When gamers interact with their environments... probing often takes the form of seeking out the limits of the situation, the points at which the illusion of reality breaks down, and you can sense that it’s all just a bunch of algorithms behind the curtain.
— Steven Johnson (2005), Everything Bad for You Is Good for You

Puppet master: An individual working "behind the curtain" to control the game.
— Sean Stacey (2002), The Unfiction Glossary

Puppet masters are the first real-time, digital game designers. An invisible creative team composed of shadowy, often anonymous figures, they work behind the scenes as the writers, programmers, directors and stage managers of live pervasive gameplay.
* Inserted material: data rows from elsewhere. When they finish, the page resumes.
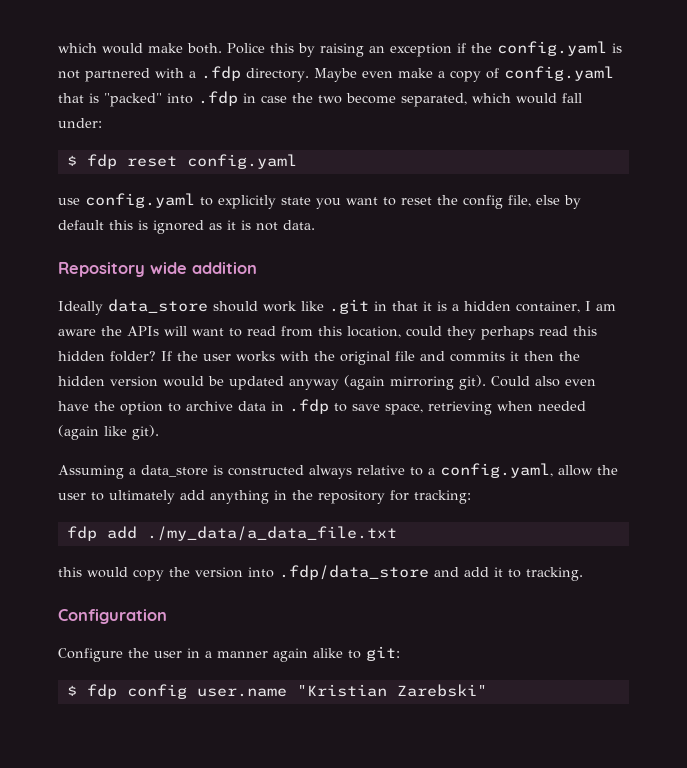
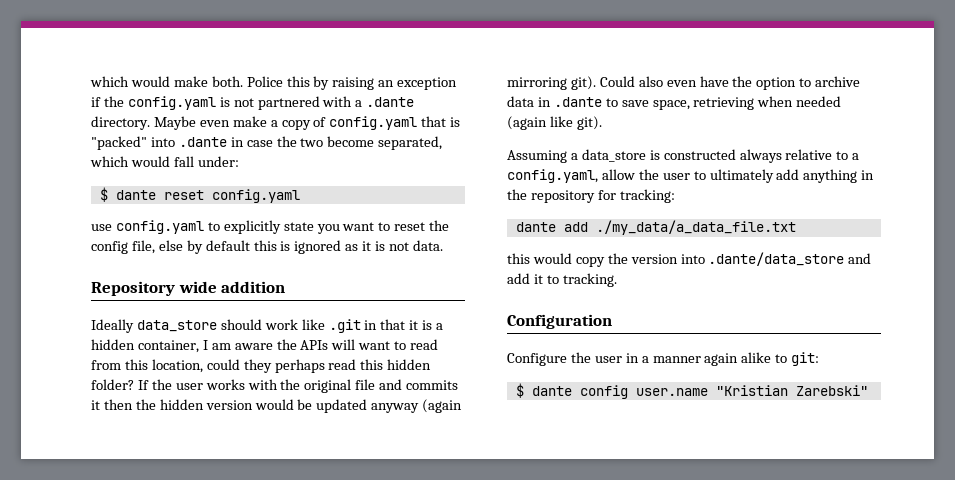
[201,66,241,81] .fdp -> [366,97,415,107] .dante
[198,91,238,106] .fdp -> [178,137,227,147] .dante
[86,154,117,169] fdp -> [115,190,156,200] dante
[289,399,329,414] .fdp -> [553,97,602,107] .dante
[66,526,97,541] fdp -> [515,222,556,232] dante
[279,565,429,580] .fdp/data_store -> [708,252,845,266] .dante/data_store
[86,684,117,699] fdp -> [531,386,572,396] dante

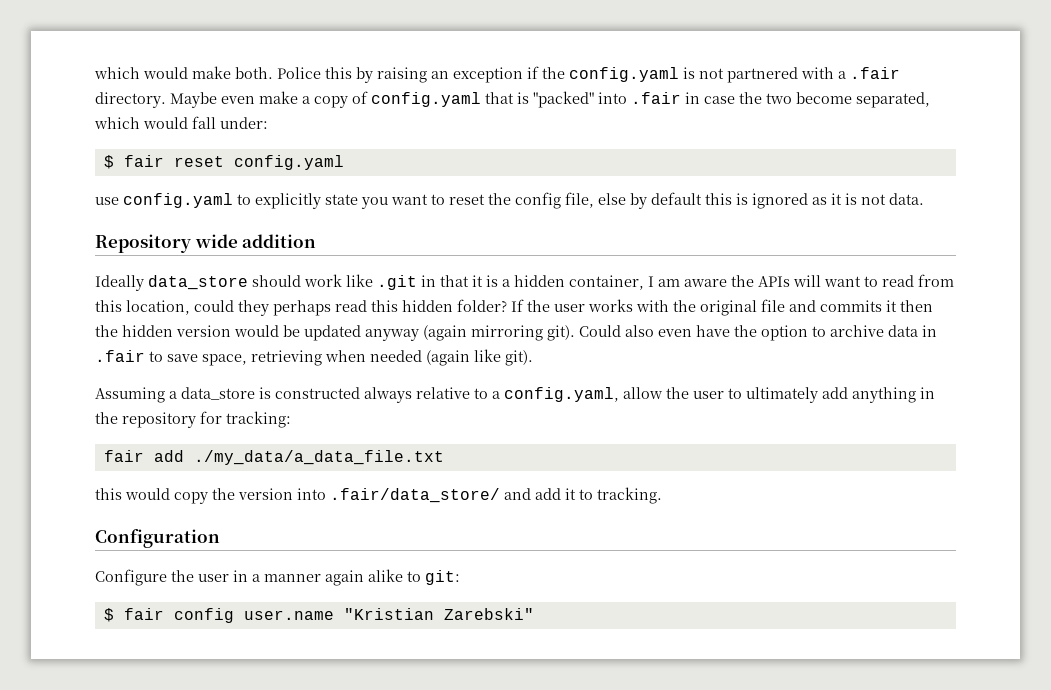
[366,97,415,107] .dante -> [850,67,900,79] .fair
[178,137,227,147] .dante -> [631,92,681,104] .fair
[115,190,156,200] dante -> [123,155,164,167] fair
[553,97,602,107] .dante -> [95,350,145,362] .fair
[515,222,556,232] dante -> [103,450,144,462] fair
[708,252,845,266] .dante/data_store -> [330,488,500,503] .fair/data_store/
[531,386,572,396] dante -> [123,608,164,620] fair

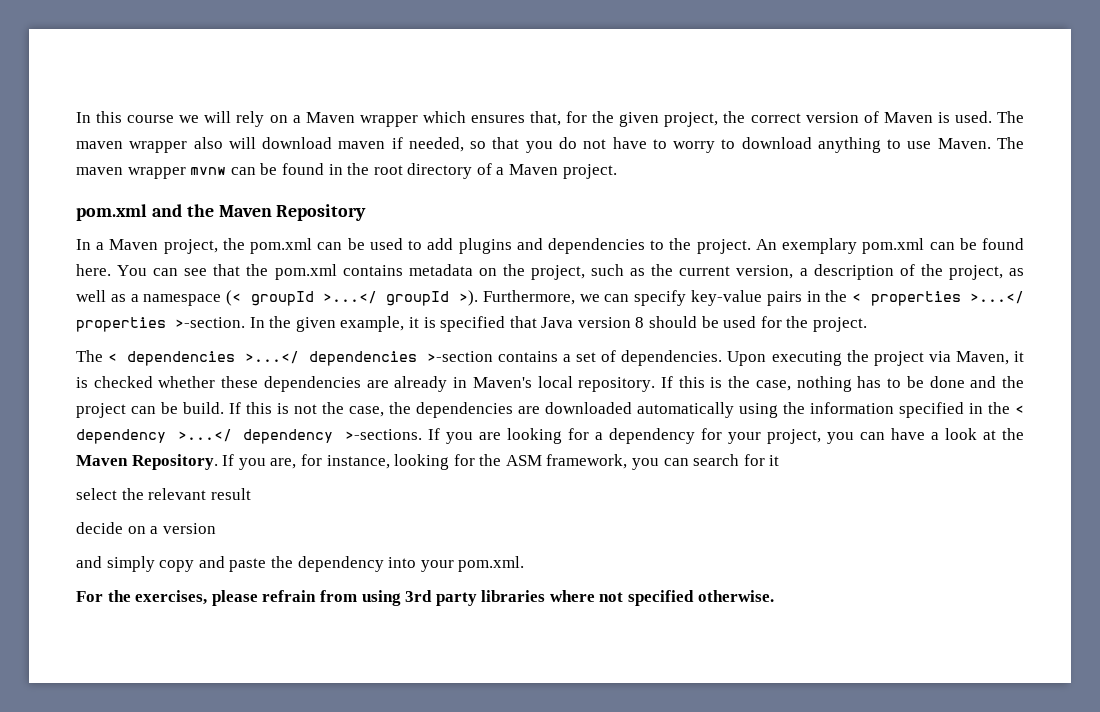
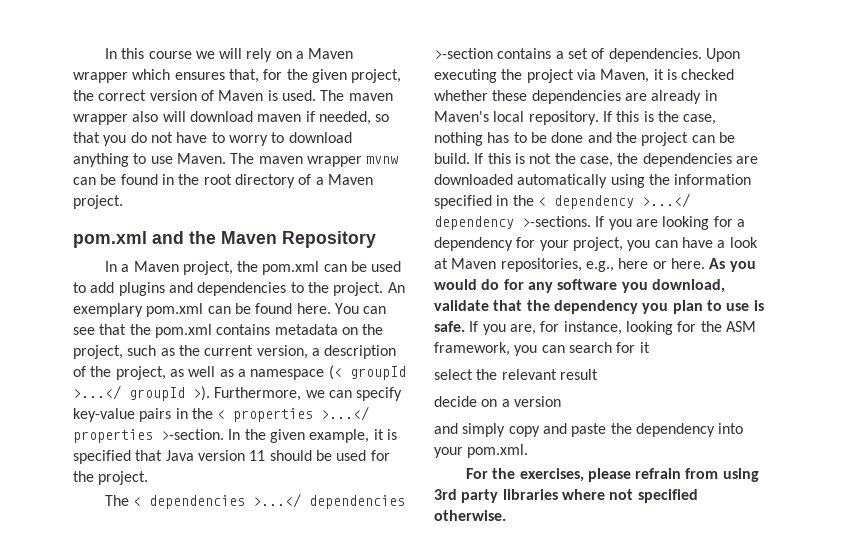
[635,317,645,328] 8 -> [249,450,266,461] 11
[1002,428,1025,440] [76,454,218,470] the Maven Repository. -> [451,258,756,272] [434,279,725,293] [434,300,764,314] [434,321,465,332] Maven repositories, e.g., here or here. As you would do for any software you download, validate that the dependency you plan to use is safe.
In a cross between a digital dare and street theater, puppet masters challenge gamers to take their gaming public, to create face-to-face community with other gamers, to play in environments they wouldn’t normally play, to interact with strangers they wouldn’t typically acknowledge, to make spontaneous spectacles of themselves, and to rewrite the social rules of a given space in highly visible ways.

I am a puppet master.

This talk will explore two sets of problems posed by the growing popularity of puppet mastered experiences: alternate reality games like ilovebees and Last Call Poker; mission-based pervasive games like the Ministry of Reshelving and the Go Game; public social games like Tombstone Hold'Em; and gaming contests like Hex168. I will present some of my experiences puppet mastering these various projects, and then discuss them from both research and design practice perspectives. The first problem set belongs to the gaming theorists and to gameplay ethnographers: Why would any gamer agree to be a public "puppet" of an anonymous game designer? Where is the fun in such a rigid gaming structure? And furthermore, where is the propriety? To some critics, such an unbalanced power dynamic seems a bit perverse; to others, it seems downright dangerous. The second problem set of this essay belongs to the game designers: How do you structure a game so that you can effectively, and remotely, ‘pull the strings’ of dozens, hundreds, or thousands of players without making them feel like mere puppets? How do you develop the puppet master-player relationship into a collaborative one, and what real-time recourses do you have to actively manage that relationship? I will offer a series of critical frameworks for understanding both the pleasures of the puppet mastered experience and the real-time design strategies that support those pleasures.